• [TASK PROMPT] Exactly the lines from the one containing "- メンションした際、言葉に反応して返事" through the end of the data below are to be reproduced, and nothing besides them.

• [Collected data entries]
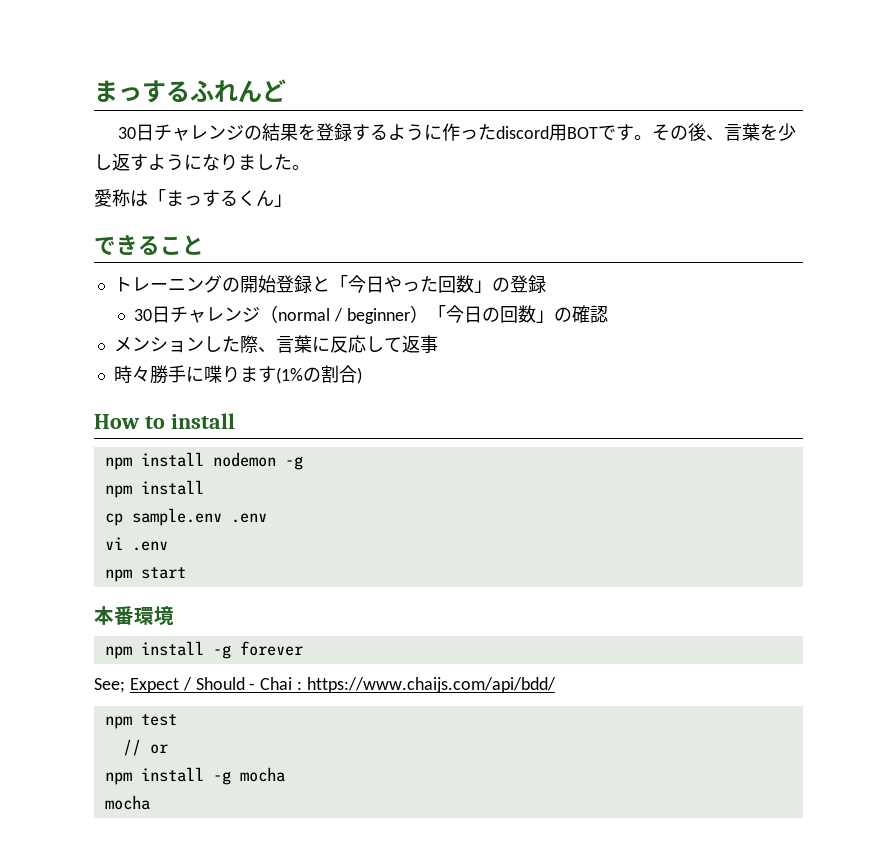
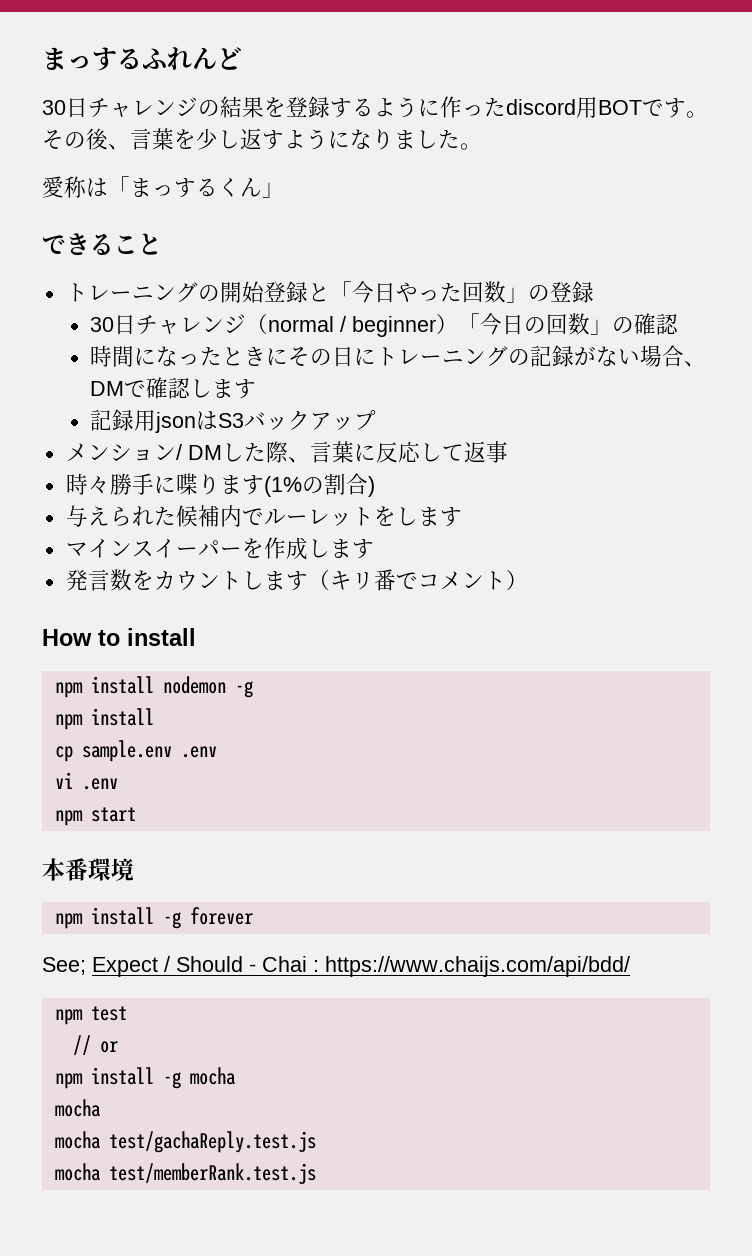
+ 時間になったときにその日にトレーニングの記録がない場合、DMで確認します
+ 記録用jsonはS3バックアップ
- メンションした際、言葉に反応して返事
+ メンション/ DMした際、言葉に反応して返事
+ 与えられた候補内でルーレットをします
+ マインスイーパーを作成します
+ 発言数をカウントします（キリ番でコメント）
+ mocha test/gachaReply.test.js
+ mocha test/memberRank.test.js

• [SOLUTION TO THIS TASK]
- メンションした際、言葉に反応して返事
+ メンション/ DMした際、言葉に反応して返事
+ 与えられた候補内でルーレットをします
+ マインスイーパーを作成します
+ 発言数をカウントします（キリ番でコメント）
+ mocha test/gachaReply.test.js
+ mocha test/memberRank.test.js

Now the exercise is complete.